А я продолжаю кивать, сидя в библиотеке, и кисло улыбаться. А у этого господина привычка – после каждой мысли, с которой я соглашаюсь (есть мысли, с которыми невозможно не согласиться, если даже они исходят от негодяя), он тут же тычет мне короткопалую руку, чтобы я пожал ее…
Наконец, превозмогая гул в голове (наверное, опять давление за 160), я вскакиваю и… и… и, наугад пробормотав: "А вот с этим я не совсем согласен…" – благодарю работниц библиотеки, растерянно молчащих вокруг нас все эти минуты, и быстро ухожу, показывая пальцем на свои наручные часы: мол, забыл про важное дело, надо бежать…
А ему уже не важно, ухожу или нет. Главное – он тут был, мы с ним вместе сидели, нас уже кто-то сфотографировал, а он позже еще и по радио или по телевидению расскажет, какие мы проблемы обсуждали.
И я бегом возвращаюсь в кабинет искусств и с порога кричу:
– И вообще, не нам с вами это обсуждать… – С намеком, что не ему, не ему лезть в благородное дело, выстраданное первыми демократами новой России..

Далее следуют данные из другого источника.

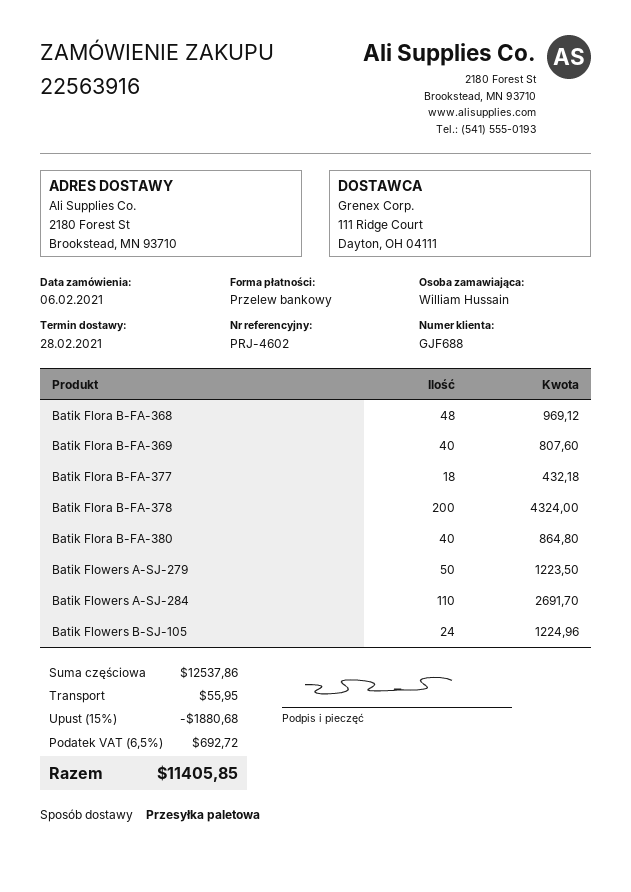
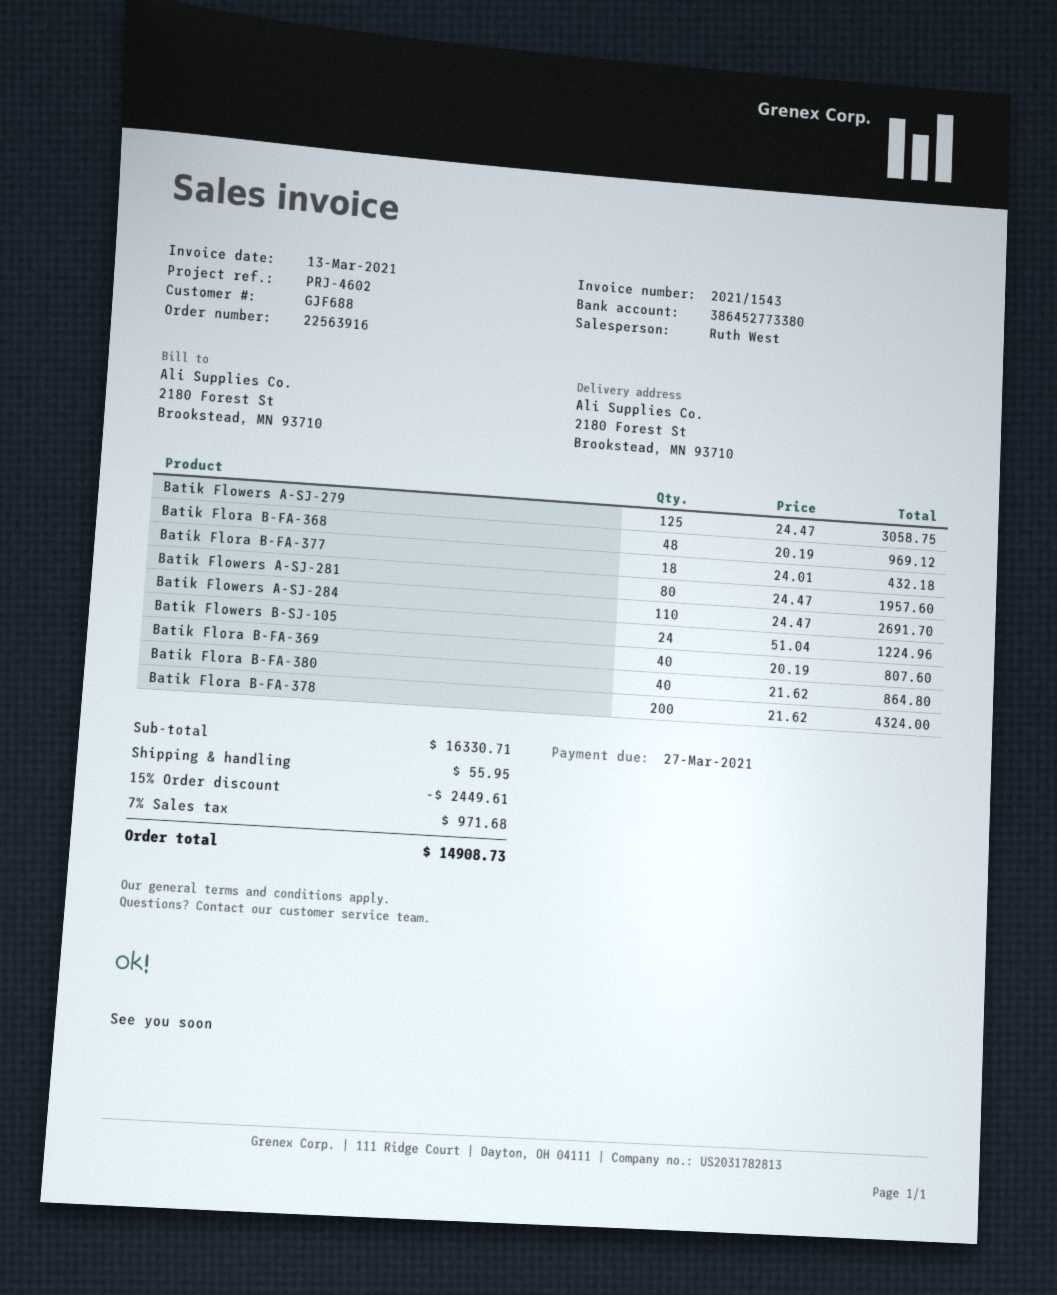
Batik Flowers A-SJ-279: 50 for 1223.50 -> 125 for 3058.75
Batik Flowers A-SJ-281: none -> 80 for 1957.60
subtotal: 12537.86 -> 16330.71
discount: 15% = 1880.68 -> 15% = 2449.61
tax: 6.5% = 692.72 -> 7% = 971.68
total: 11405.85 -> 14908.73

Но этот человек любые мои слова использует с блеском:
– Конечно, не нам бы!.. Но где Сахаров – нету Сахарова… Да и
Афанасьев, и Рыжов… где они – в Москве… им наплевать на провинцию… – Он хочет спровоцировать меня на продолжение разговора, но я, скрежеща зубами, наконец уношусь прочь…
И вот я на даче, передо мной на штакетнике, накренив его, свисает огромный тулуп отца, сохнет на ветру и солнце, избавляется от чужих запахов. Но от них он уже не избавится.
– Я его сожгу! – твердо решаю я.
Жена испуганно смотрит на меня. Но в самом деле другого выхода нет.
Выкатив машину за ворота, я сложил посреди двора на снегу березовые поленья шалашиком и разжег костер. Пламя на белом почти не видно, но сугроб под чурками быстро осел и потемнел. И вот уже на самой земле, на прошлогодней хвое с шишками вьется, и трещит, и прыгает огонь.
Теперь взять мохнатое чудовище и – на него…
Отец, когда сильно обижался на маму или на правительство, вставал внутрь тулупа, висящего в сенях. Это воспоминание не дает мне покоя.
К старости отец стал маленьким, как мальчик… лысый мальчик… Мать сердилась: "Почему пьешь со своими колхозниками?" Он отвечал: "Я должен уважать своих людей…" Их у него было много. Почему у меня таких людей всего двое-трое?
Прости, отец. Видишь ли ты меня со звезд?
Я прикоснулся к нему – он ударил меня сильным зарядом в самое сердце. Видно, было за что. Что ж, я принял его на руки и перебросил через себя.